-- Opening Marker --

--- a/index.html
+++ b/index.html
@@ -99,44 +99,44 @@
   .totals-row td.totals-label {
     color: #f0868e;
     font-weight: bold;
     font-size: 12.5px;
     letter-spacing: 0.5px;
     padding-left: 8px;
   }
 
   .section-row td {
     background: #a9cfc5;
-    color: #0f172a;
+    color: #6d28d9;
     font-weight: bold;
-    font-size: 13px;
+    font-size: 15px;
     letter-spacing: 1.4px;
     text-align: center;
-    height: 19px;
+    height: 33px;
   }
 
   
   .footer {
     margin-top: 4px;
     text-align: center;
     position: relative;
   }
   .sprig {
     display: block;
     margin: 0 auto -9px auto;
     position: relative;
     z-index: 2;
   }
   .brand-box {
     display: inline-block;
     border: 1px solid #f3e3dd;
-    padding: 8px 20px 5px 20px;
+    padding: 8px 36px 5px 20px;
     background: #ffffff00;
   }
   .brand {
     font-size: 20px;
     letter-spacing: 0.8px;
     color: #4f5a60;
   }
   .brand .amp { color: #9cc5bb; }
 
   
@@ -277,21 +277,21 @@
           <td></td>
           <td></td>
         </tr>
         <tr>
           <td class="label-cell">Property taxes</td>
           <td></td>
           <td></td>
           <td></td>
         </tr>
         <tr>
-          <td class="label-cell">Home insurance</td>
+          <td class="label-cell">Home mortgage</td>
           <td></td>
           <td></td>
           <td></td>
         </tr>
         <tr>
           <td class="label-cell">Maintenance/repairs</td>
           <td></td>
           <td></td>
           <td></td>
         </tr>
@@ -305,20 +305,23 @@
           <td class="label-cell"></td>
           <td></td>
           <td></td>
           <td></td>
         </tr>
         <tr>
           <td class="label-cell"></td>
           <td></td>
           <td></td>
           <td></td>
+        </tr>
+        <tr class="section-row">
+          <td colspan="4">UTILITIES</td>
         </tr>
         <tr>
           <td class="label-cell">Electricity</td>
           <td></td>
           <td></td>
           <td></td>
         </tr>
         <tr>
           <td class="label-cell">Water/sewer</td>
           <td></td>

-- Closing Marker --
-- Opening Marker --

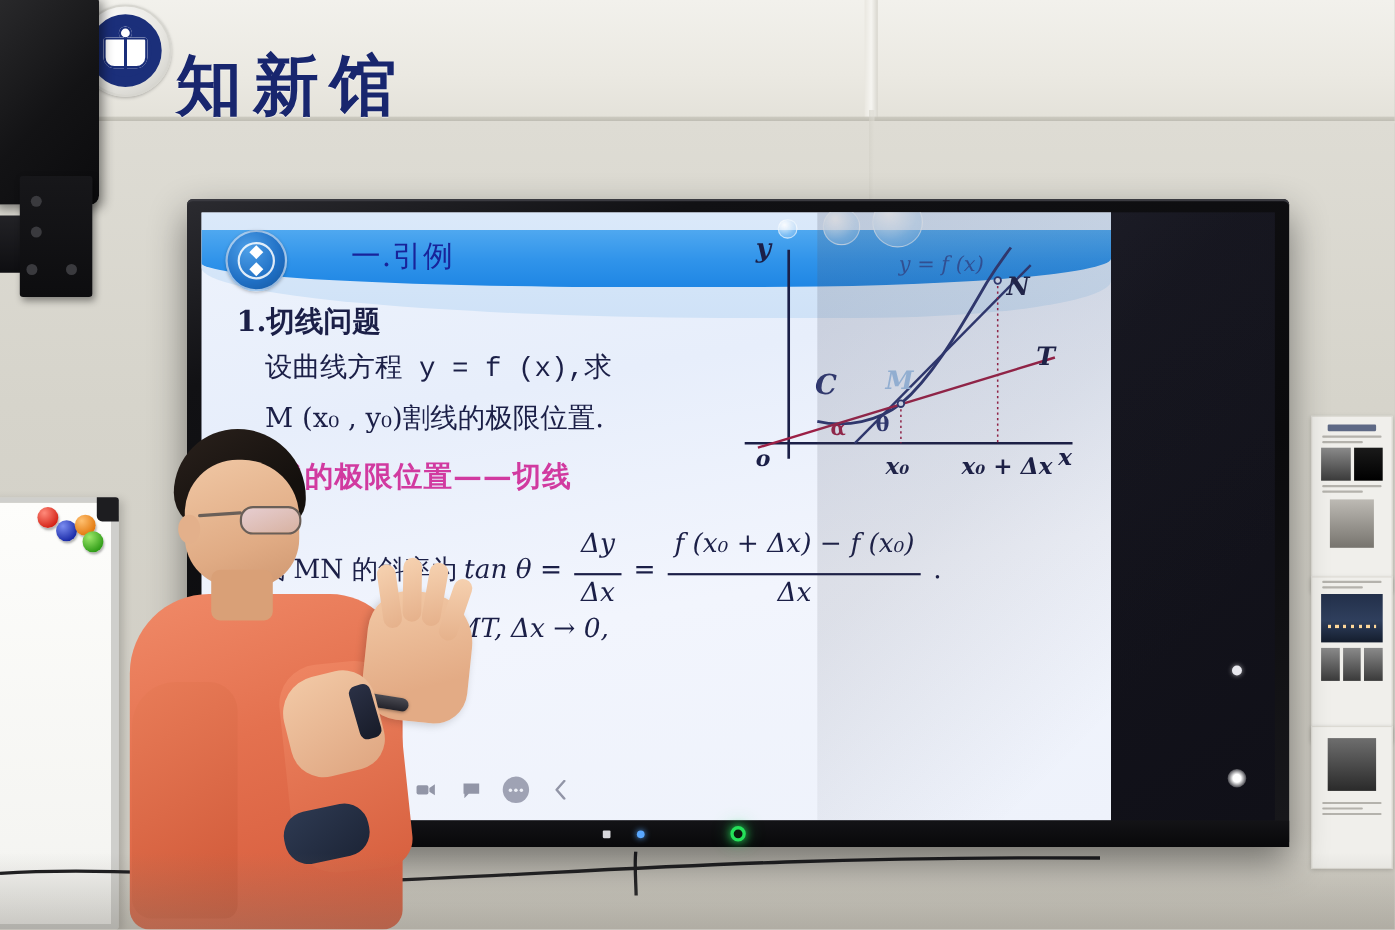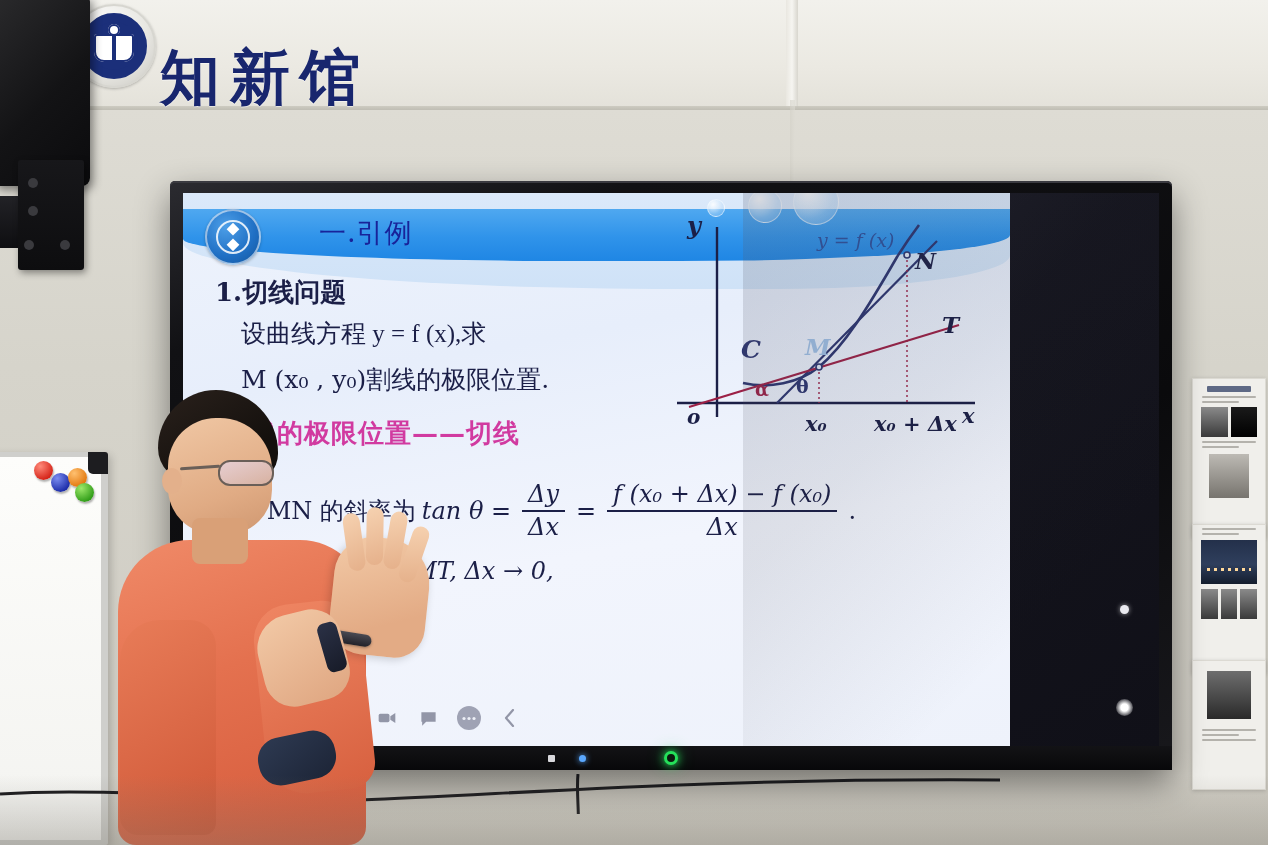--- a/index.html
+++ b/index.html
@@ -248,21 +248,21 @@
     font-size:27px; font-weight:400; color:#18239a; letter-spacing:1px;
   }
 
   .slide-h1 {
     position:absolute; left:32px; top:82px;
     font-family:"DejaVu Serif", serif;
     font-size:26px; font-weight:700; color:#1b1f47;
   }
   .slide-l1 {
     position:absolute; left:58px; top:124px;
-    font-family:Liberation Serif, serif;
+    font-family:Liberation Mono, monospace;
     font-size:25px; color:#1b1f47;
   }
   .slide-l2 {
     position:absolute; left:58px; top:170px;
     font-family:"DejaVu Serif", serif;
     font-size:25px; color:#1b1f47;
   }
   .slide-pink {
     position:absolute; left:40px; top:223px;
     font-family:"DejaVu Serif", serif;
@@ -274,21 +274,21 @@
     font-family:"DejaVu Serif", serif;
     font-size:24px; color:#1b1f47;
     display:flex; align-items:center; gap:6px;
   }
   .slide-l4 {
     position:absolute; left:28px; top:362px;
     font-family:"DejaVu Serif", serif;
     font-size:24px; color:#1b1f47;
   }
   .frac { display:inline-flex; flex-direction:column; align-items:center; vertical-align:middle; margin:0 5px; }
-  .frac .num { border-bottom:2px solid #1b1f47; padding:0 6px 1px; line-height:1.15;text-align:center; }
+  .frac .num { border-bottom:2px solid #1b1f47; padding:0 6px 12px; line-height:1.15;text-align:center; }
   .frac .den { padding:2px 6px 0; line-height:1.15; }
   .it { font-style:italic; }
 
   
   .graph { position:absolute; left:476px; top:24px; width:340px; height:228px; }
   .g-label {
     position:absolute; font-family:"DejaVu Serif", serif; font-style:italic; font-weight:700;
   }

-- Closing Marker --
-- Opening Marker --

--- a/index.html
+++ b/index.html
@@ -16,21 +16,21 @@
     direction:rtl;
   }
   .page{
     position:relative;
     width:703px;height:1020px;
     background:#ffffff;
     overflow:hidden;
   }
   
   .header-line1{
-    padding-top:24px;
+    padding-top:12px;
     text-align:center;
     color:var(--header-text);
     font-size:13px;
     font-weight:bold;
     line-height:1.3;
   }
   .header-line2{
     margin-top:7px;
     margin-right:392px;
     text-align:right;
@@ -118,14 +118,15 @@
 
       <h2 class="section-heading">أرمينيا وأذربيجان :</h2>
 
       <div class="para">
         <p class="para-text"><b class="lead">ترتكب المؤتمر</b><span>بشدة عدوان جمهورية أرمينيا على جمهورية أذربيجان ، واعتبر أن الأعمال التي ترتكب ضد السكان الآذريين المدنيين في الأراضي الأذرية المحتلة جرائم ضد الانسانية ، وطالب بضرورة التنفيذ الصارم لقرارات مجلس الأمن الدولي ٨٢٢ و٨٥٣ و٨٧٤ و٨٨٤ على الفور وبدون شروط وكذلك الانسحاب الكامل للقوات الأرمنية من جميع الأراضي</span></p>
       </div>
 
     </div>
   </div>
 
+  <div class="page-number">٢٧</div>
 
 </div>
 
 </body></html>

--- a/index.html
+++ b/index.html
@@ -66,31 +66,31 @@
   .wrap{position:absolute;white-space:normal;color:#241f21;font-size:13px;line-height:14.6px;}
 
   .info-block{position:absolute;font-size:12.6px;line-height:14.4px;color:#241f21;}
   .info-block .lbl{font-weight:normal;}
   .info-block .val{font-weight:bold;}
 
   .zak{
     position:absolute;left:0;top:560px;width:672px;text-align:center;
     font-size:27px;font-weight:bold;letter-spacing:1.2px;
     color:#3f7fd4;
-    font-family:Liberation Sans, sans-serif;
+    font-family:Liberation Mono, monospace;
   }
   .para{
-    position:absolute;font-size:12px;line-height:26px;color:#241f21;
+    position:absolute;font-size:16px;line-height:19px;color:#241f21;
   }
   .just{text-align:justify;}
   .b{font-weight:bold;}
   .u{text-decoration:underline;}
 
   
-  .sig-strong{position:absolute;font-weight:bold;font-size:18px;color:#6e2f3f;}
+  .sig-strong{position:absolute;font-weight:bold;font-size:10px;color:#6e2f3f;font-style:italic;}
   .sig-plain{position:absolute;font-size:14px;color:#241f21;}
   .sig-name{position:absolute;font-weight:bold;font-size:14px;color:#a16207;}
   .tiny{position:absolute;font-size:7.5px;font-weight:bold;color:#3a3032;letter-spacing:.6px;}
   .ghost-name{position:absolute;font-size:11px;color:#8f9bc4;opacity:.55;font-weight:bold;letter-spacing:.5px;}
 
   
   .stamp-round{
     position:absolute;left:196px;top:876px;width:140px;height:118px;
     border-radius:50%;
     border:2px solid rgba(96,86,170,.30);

-- Closing Marker --

TASK DESCRIPTION
Going back to the entries above, set down exactly the lines that begin at the one with "font-size:27px;font-weight:bold;letter-spacing:1.2px;" and end at the one with "border:2px solid rgba(96,86,170,.30);", both included, and nothing else.

RESULT BELOW
     font-size:27px;font-weight:bold;letter-spacing:1.2px;
     color:#3f7fd4;
-    font-family:Liberation Sans, sans-serif;
+    font-family:Liberation Mono, monospace;
   }
   .para{
-    position:absolute;font-size:12px;line-height:26px;color:#241f21;
+    position:absolute;font-size:16px;line-height:19px;color:#241f21;
   }
   .just{text-align:justify;}
   .b{font-weight:bold;}
   .u{text-decoration:underline;}
 
   
-  .sig-strong{position:absolute;font-weight:bold;font-size:18px;color:#6e2f3f;}
+  .sig-strong{position:absolute;font-weight:bold;font-size:10px;color:#6e2f3f;font-style:italic;}
   .sig-plain{position:absolute;font-size:14px;color:#241f21;}
   .sig-name{position:absolute;font-weight:bold;font-size:14px;color:#a16207;}
   .tiny{position:absolute;font-size:7.5px;font-weight:bold;color:#3a3032;letter-spacing:.6px;}
   .ghost-name{position:absolute;font-size:11px;color:#8f9bc4;opacity:.55;font-weight:bold;letter-spacing:.5px;}
 
   
   .stamp-round{
     position:absolute;left:196px;top:876px;width:140px;height:118px;
     border-radius:50%;
     border:2px solid rgba(96,86,170,.30);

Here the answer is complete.